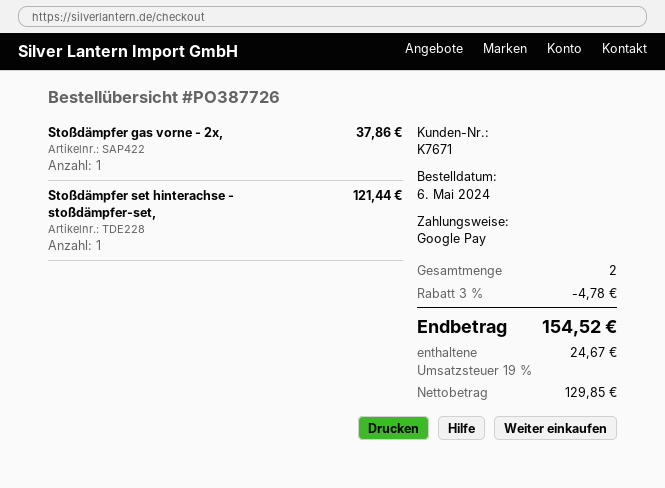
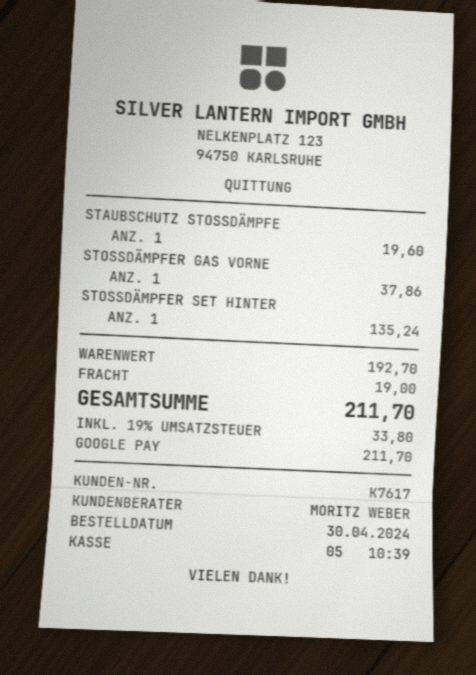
order date: 2024-05-06 -> 2024-04-30
customer number: K7671 -> K7617
Stoßdämpfer set hinterachse - stoßdämpfer-set,: 1 for 121.44 -> 1 for 135.24
STAUBSCHUTZ STOSSDÄMPFE: none -> 1 for 19.60
discount: 3% = 4.78 -> none
shipping: none -> 19.00
tax: 19% = 24.67 -> 19% = 33.80
total: 154.52 -> 211.70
· · · · ·
Instructions for the task: From the first record to the last, copy everything exactly except the pictures.

Result of this exercise:
order date: 2024-05-06 -> 2024-04-30
customer number: K7671 -> K7617
Stoßdämpfer set hinterachse - stoßdämpfer-set,: 1 for 121.44 -> 1 for 135.24
STAUBSCHUTZ STOSSDÄMPFE: none -> 1 for 19.60
discount: 3% = 4.78 -> none
shipping: none -> 19.00
tax: 19% = 24.67 -> 19% = 33.80
total: 154.52 -> 211.70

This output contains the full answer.